» **EXERCISE DATA**:
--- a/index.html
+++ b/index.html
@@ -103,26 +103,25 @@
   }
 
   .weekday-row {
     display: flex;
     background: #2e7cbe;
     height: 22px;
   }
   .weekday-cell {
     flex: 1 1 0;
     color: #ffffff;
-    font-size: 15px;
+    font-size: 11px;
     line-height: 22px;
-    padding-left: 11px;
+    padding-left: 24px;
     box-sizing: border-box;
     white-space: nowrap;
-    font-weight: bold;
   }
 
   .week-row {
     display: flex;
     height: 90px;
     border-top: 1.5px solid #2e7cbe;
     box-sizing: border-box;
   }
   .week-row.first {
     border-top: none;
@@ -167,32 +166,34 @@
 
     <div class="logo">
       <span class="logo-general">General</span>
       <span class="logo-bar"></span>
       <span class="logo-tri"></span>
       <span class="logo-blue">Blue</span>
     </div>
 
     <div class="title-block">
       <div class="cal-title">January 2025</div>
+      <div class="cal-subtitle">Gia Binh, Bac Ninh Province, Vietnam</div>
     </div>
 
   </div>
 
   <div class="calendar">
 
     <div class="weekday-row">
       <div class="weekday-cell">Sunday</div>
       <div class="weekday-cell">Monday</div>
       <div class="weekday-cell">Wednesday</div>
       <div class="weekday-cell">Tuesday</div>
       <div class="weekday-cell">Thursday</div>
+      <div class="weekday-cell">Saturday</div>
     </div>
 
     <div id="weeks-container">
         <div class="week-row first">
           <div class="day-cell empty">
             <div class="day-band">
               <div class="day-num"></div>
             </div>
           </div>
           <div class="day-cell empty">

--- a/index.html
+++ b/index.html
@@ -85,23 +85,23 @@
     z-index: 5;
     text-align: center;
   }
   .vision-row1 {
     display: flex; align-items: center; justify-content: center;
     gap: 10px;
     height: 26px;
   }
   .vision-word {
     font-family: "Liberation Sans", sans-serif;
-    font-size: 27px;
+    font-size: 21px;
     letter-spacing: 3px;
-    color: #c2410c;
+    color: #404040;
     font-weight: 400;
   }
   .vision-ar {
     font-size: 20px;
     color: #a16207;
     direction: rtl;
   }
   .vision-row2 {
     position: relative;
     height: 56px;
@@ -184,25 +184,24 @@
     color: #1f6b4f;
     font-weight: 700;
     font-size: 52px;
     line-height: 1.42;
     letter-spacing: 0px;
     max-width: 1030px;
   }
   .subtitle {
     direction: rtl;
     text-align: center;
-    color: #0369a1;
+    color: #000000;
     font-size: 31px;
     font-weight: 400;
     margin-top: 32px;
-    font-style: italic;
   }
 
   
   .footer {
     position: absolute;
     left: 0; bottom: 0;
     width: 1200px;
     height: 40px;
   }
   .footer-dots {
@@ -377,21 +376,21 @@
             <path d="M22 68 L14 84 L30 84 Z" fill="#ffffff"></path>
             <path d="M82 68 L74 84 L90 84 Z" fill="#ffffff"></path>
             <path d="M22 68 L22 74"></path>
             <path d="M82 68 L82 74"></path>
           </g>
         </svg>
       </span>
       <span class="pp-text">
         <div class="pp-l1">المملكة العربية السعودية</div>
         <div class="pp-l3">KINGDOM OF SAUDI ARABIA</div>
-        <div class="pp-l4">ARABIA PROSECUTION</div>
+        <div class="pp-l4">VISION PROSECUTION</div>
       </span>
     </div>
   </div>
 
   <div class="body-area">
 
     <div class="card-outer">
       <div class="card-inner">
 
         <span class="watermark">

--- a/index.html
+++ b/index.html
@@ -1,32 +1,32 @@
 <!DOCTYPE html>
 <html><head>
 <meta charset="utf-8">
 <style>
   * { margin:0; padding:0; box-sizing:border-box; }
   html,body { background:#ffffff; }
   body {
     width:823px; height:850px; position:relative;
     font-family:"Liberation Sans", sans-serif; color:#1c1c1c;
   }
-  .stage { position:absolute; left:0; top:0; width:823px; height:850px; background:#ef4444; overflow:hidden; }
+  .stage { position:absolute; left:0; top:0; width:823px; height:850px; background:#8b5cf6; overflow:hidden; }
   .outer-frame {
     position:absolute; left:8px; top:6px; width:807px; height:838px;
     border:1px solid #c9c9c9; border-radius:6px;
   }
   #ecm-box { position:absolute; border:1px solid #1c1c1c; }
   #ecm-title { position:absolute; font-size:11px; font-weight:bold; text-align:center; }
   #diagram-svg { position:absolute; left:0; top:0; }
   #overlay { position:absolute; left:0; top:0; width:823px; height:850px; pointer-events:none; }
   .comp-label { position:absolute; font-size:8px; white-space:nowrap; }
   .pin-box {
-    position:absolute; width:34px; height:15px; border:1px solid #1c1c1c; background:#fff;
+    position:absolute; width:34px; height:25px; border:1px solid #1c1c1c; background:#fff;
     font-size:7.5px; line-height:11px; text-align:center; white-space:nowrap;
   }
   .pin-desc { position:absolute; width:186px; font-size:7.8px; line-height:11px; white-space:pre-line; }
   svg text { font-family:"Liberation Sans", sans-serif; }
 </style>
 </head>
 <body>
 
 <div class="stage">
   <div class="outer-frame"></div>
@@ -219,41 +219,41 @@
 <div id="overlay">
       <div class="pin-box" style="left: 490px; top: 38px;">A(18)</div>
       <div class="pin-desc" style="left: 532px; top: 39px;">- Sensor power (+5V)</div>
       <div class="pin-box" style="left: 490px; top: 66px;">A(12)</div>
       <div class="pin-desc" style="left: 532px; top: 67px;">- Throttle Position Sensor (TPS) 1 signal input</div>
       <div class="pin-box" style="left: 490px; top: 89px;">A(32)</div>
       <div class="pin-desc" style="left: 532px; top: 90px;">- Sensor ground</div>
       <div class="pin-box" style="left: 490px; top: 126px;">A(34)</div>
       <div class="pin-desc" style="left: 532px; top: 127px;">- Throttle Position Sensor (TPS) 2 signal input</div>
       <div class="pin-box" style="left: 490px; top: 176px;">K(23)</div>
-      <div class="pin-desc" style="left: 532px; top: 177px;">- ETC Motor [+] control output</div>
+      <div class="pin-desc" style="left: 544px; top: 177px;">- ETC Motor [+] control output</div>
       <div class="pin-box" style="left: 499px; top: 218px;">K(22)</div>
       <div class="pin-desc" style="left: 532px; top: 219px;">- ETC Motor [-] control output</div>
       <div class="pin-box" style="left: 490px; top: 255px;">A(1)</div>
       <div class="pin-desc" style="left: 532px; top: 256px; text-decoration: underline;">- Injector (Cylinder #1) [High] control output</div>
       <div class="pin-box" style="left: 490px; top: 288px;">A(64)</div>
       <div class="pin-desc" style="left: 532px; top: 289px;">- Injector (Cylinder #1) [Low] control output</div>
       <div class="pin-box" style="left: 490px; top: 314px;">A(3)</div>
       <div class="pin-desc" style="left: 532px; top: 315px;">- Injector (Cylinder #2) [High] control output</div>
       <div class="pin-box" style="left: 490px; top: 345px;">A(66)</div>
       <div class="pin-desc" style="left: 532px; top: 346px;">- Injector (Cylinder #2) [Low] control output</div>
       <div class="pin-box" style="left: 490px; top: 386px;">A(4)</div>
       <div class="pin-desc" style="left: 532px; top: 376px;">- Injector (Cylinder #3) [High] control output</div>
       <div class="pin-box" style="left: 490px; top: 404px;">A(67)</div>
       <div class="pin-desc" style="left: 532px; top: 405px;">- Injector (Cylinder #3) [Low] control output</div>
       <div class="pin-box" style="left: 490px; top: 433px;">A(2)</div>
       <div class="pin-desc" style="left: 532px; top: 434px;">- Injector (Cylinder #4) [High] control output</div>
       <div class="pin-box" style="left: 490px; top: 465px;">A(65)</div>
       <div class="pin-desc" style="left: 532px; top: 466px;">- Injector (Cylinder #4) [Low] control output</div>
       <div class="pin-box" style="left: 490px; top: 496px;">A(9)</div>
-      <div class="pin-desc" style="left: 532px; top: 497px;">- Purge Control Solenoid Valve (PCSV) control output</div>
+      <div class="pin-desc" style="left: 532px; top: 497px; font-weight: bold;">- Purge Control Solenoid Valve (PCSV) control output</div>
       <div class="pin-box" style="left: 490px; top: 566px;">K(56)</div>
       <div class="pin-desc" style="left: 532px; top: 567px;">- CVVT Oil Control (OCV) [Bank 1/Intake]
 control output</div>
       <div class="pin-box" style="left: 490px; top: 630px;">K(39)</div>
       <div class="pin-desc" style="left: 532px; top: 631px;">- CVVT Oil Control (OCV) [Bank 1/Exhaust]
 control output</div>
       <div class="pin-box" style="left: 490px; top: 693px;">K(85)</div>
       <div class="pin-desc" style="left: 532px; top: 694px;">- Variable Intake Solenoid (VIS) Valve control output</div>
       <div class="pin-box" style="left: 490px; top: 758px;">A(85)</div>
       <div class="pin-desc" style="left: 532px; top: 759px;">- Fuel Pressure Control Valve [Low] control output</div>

» **WORK TASK**: Find the lines in the records above that hold the word "fill", and give only how many there are.

» **ANSWER SECTION**: 2